Exercise details: Scan the listing for the word "anos", and copy out each line where it is found.

Provided records:
_____
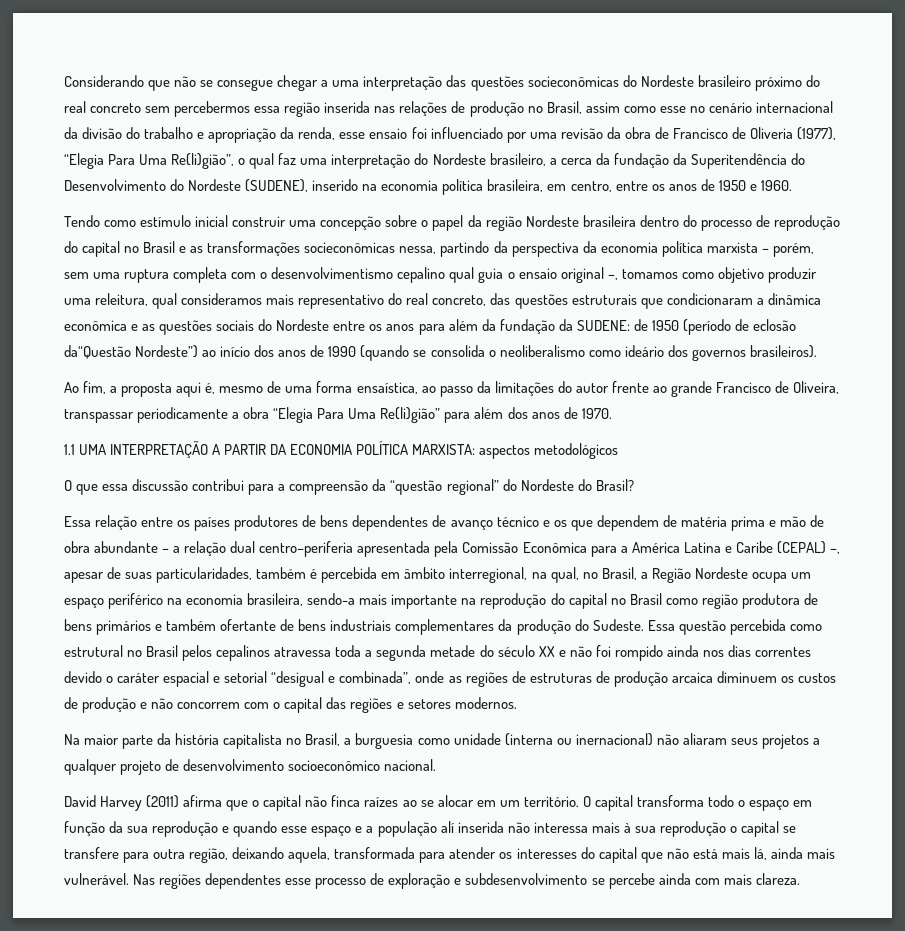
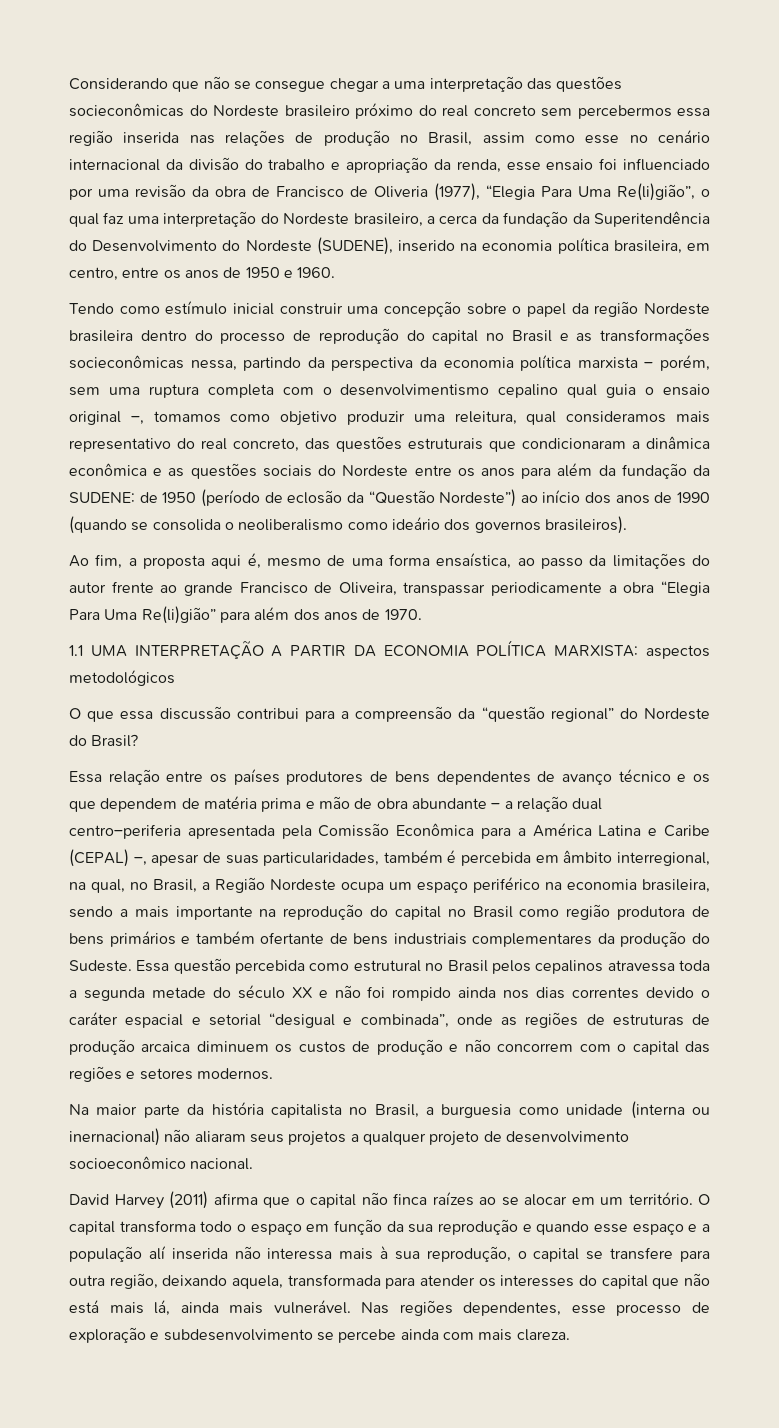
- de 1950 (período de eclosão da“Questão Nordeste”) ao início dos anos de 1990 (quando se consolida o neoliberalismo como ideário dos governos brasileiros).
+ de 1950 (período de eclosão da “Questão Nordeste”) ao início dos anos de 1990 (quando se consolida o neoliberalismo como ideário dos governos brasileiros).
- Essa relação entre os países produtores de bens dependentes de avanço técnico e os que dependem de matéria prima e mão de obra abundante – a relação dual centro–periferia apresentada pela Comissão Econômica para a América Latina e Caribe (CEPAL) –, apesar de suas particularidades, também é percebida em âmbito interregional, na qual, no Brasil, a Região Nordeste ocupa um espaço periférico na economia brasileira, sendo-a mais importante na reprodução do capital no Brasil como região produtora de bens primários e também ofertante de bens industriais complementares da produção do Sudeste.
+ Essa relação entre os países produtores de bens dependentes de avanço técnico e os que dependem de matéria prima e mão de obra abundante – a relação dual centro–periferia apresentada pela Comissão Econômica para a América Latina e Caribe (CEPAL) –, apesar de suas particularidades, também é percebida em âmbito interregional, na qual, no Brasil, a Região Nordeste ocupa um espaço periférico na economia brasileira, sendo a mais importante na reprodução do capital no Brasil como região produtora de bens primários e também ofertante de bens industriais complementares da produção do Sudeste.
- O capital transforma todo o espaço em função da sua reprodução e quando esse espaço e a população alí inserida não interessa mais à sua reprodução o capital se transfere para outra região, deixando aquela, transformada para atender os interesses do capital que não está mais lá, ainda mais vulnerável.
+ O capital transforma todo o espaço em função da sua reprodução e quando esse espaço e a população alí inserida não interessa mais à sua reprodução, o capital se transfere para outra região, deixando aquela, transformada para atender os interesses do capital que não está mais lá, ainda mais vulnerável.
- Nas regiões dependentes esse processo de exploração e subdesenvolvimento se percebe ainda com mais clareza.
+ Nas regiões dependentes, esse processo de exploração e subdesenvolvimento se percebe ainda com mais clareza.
_____
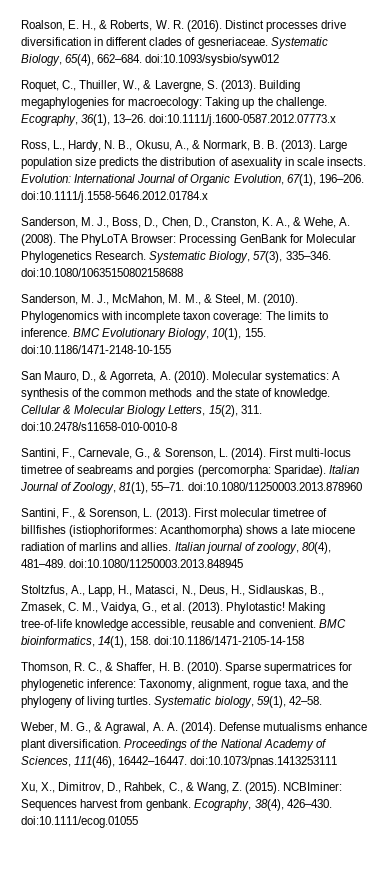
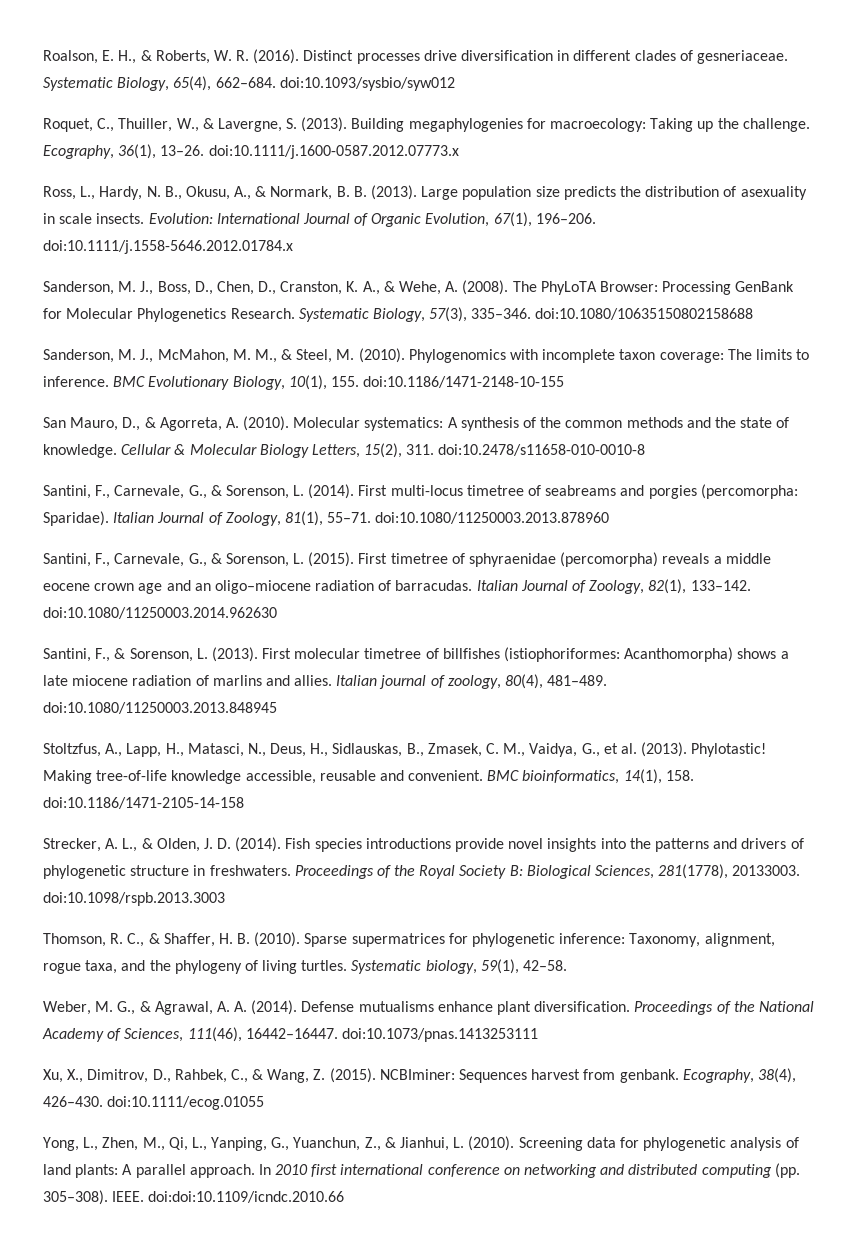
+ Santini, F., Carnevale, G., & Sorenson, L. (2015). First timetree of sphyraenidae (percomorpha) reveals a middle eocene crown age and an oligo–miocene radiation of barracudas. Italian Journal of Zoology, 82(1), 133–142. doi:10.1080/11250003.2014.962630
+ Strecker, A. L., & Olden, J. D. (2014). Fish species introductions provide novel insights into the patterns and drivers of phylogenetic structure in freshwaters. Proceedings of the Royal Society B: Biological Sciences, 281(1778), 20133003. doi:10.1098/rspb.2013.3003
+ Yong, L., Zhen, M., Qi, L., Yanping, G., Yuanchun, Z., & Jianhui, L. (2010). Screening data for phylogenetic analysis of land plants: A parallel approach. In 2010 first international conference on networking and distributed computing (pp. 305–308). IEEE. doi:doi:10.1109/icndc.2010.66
_____
Answer to this task:
- de 1950 (período de eclosão da“Questão Nordeste”) ao início dos anos de 1990 (quando se consolida o neoliberalismo como ideário dos governos brasileiros).
+ de 1950 (período de eclosão da “Questão Nordeste”) ao início dos anos de 1990 (quando se consolida o neoliberalismo como ideário dos governos brasileiros).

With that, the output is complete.